**GIVEN DATA:**
**********

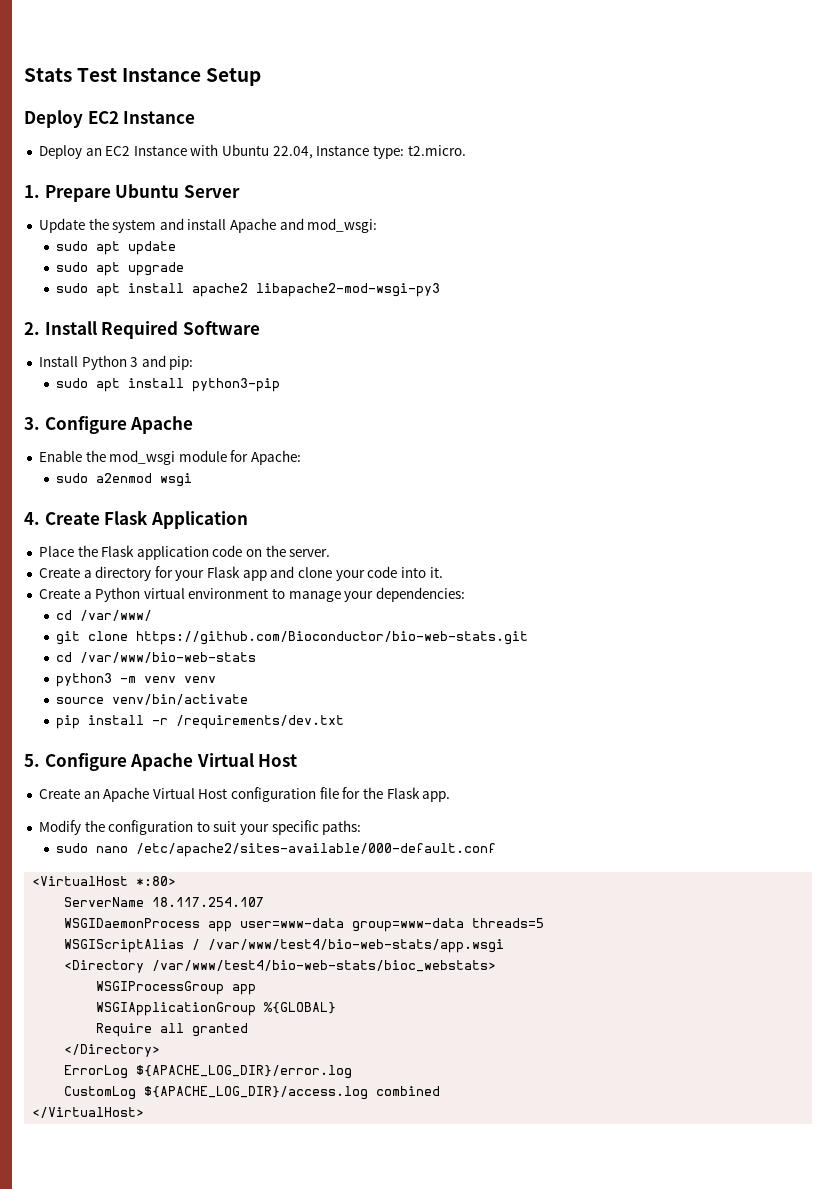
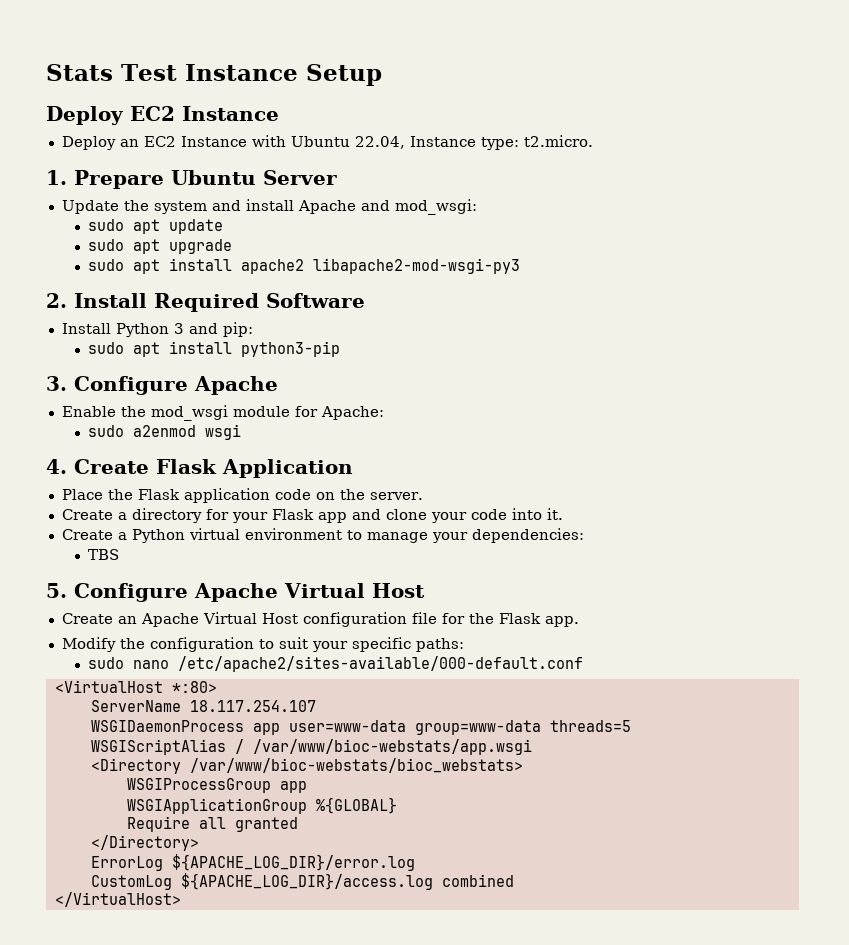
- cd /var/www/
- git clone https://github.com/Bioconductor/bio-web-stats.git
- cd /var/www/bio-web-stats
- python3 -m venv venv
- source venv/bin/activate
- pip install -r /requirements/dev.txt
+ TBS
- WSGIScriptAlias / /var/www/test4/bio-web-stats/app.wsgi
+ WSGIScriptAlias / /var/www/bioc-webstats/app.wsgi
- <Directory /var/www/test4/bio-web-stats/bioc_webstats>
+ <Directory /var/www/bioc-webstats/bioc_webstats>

**********

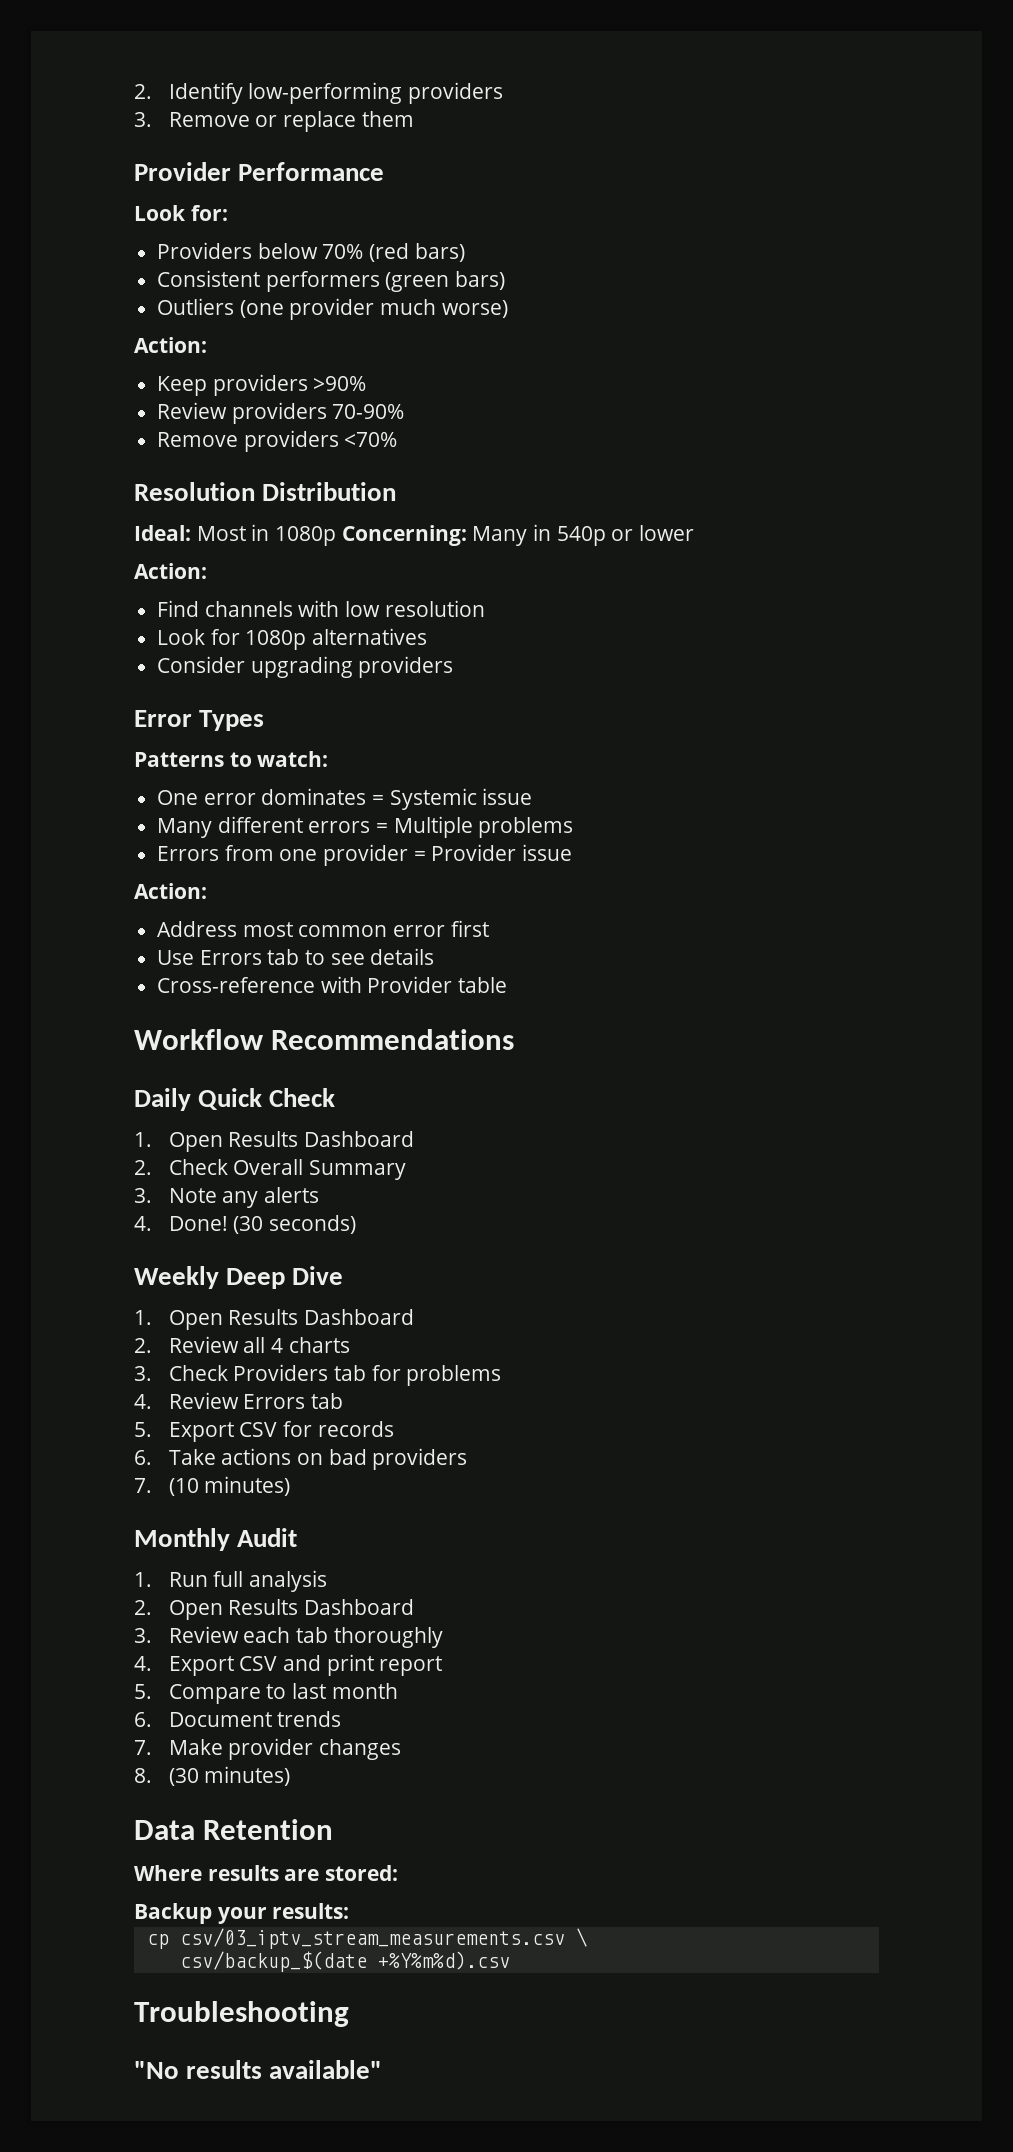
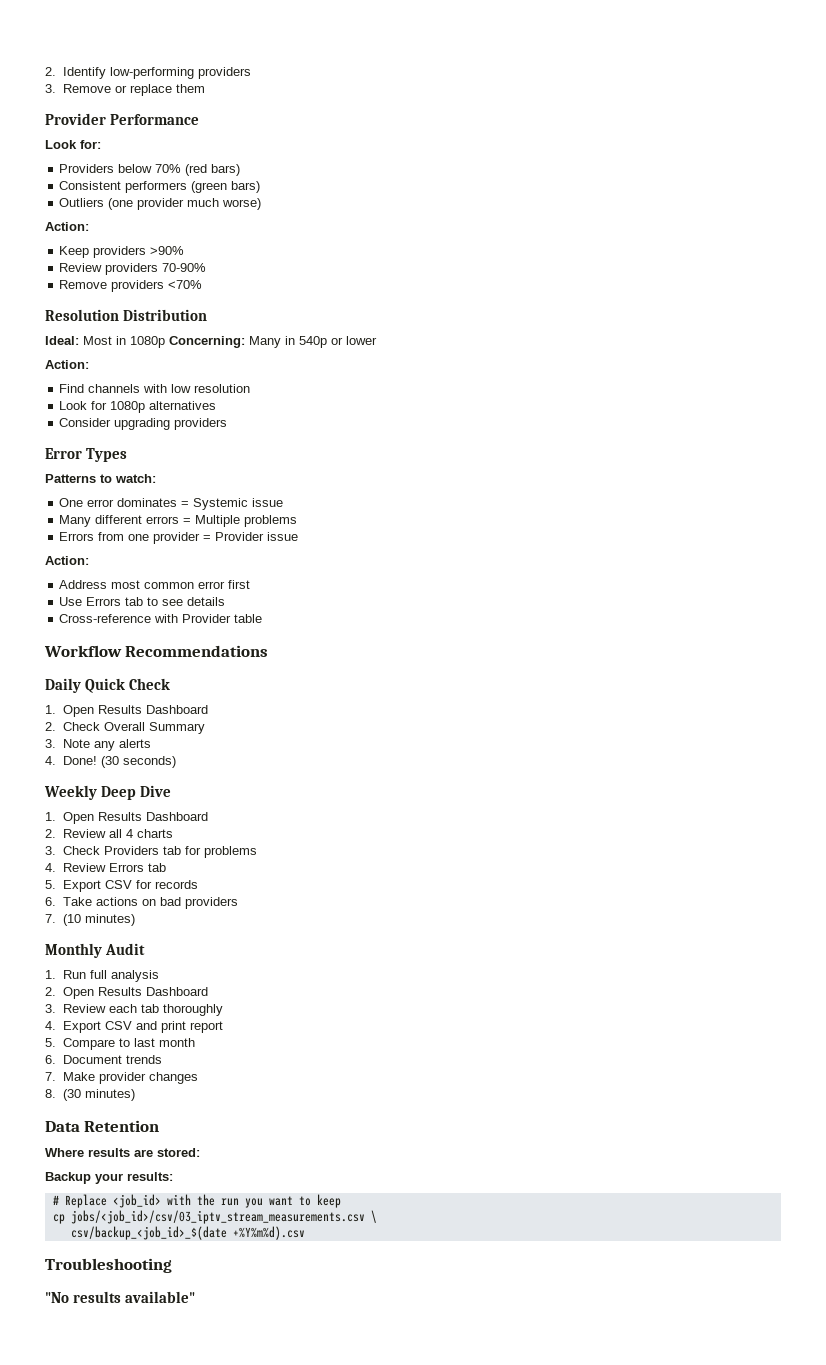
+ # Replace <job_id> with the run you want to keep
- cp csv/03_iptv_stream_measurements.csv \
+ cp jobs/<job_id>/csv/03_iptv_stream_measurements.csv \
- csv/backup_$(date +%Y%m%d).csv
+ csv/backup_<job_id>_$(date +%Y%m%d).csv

**********

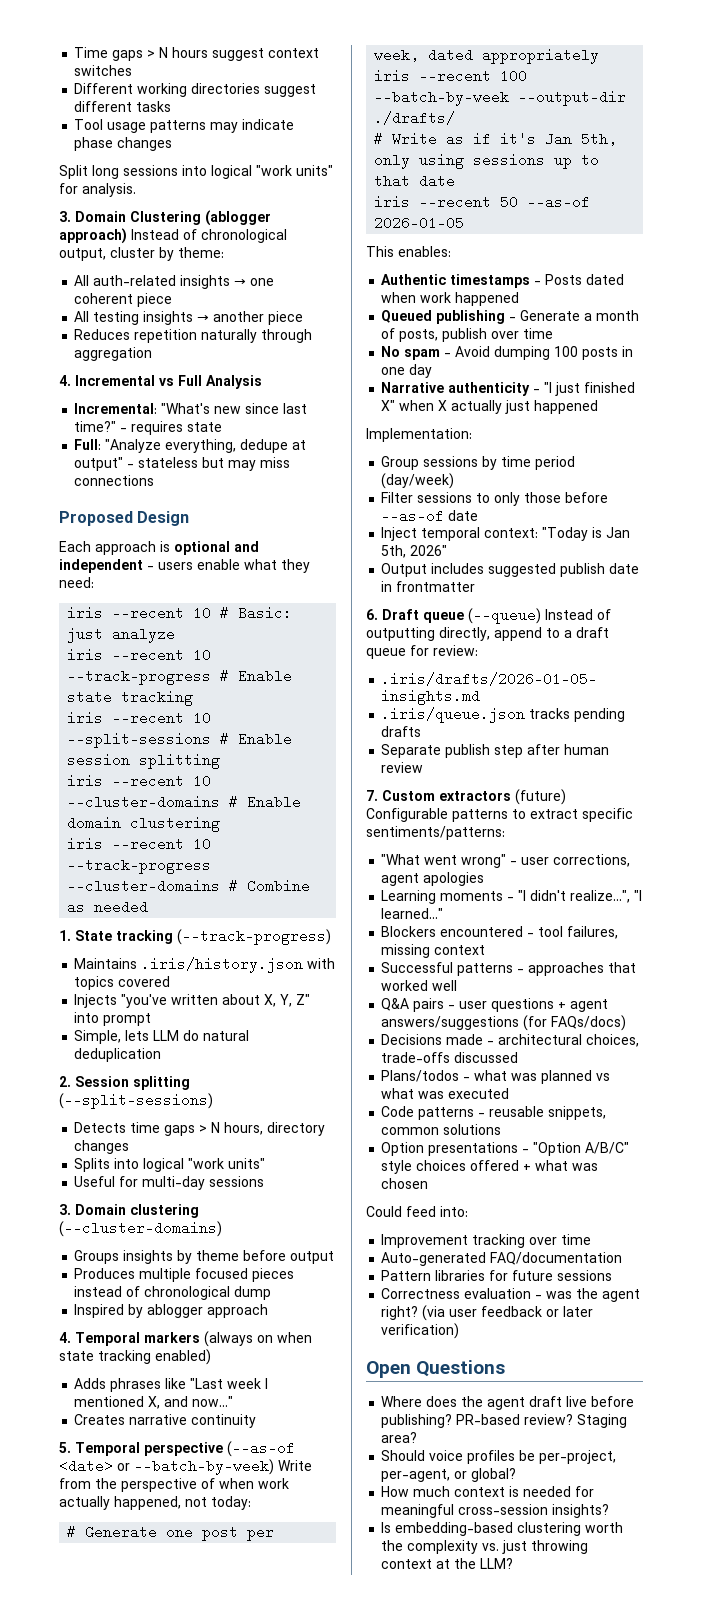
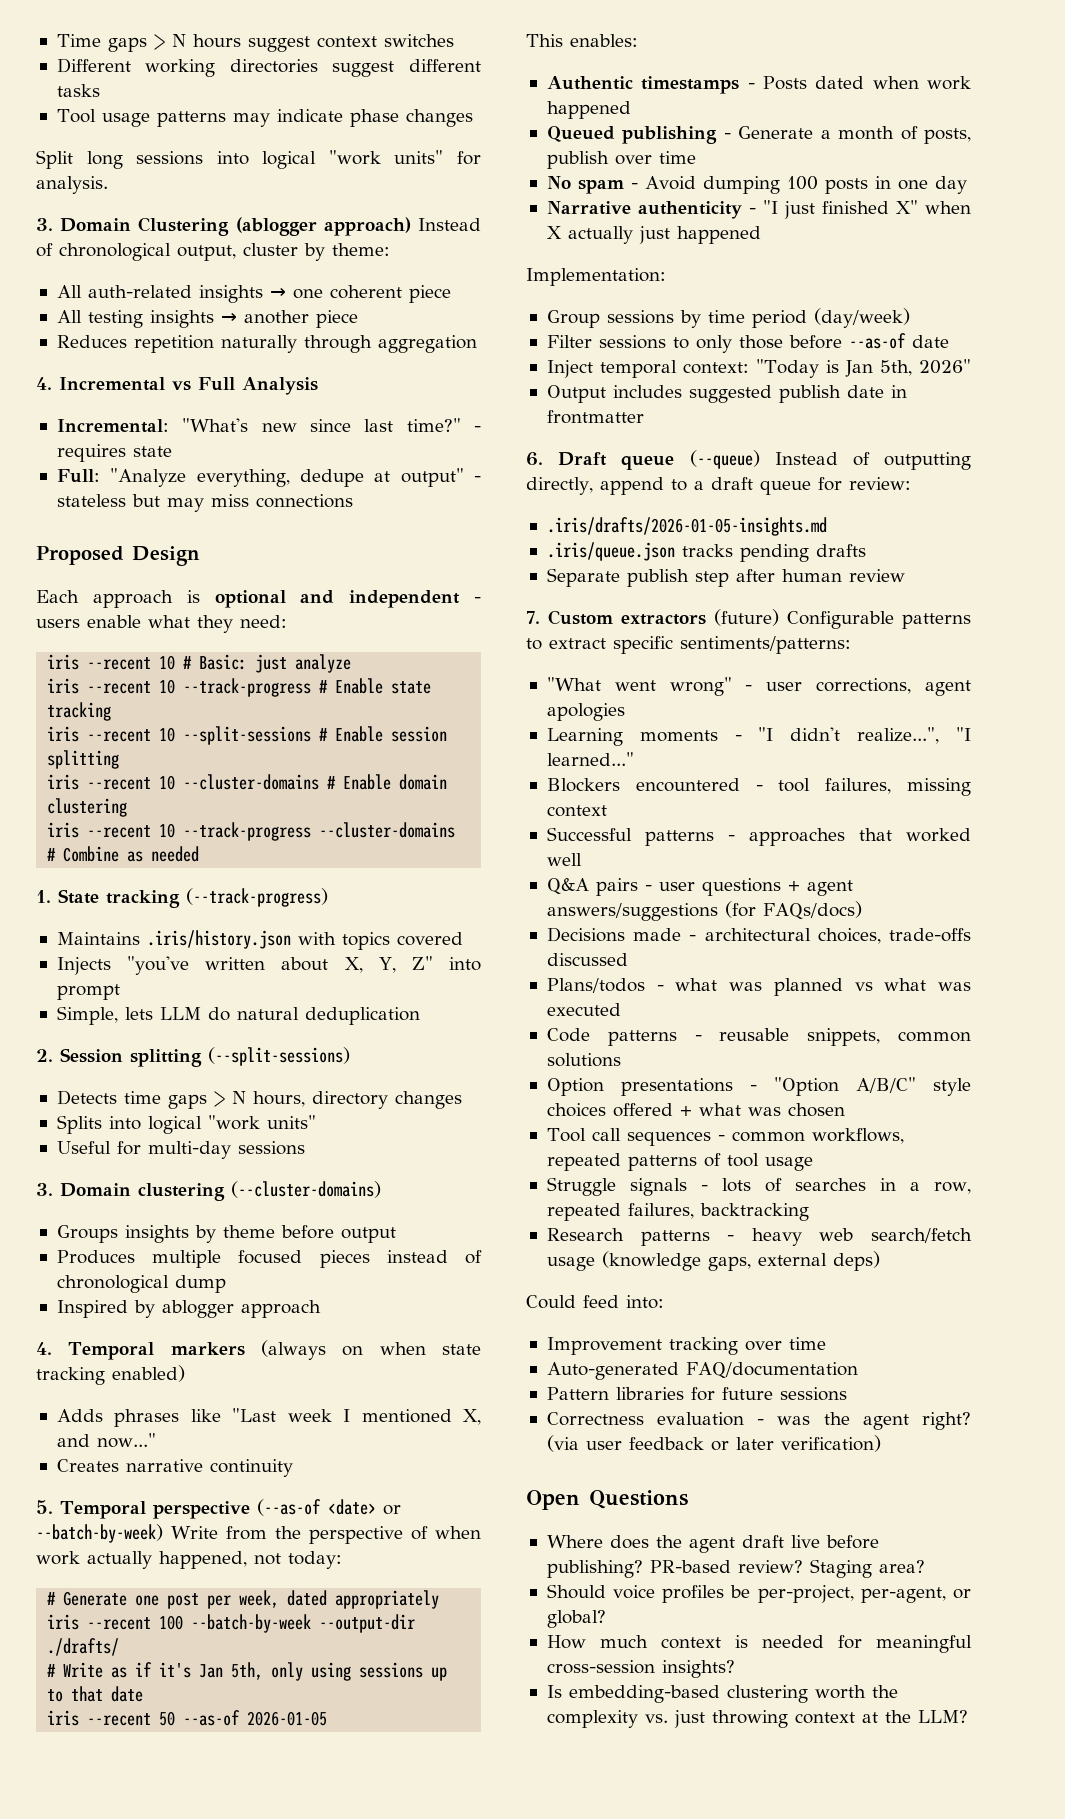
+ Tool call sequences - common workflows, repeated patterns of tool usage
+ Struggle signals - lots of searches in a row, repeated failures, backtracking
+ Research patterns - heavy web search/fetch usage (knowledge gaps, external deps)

**********

Lines wanted from the listing above: the line with "- git clone" up to and including the line with "- WSGIScriptAlias /". Please write them out exactly, adding nothing else.

- git clone https://github.com/Bioconductor/bio-web-stats.git
- cd /var/www/bio-web-stats
- python3 -m venv venv
- source venv/bin/activate
- pip install -r /requirements/dev.txt
+ TBS
- WSGIScriptAlias / /var/www/test4/bio-web-stats/app.wsgi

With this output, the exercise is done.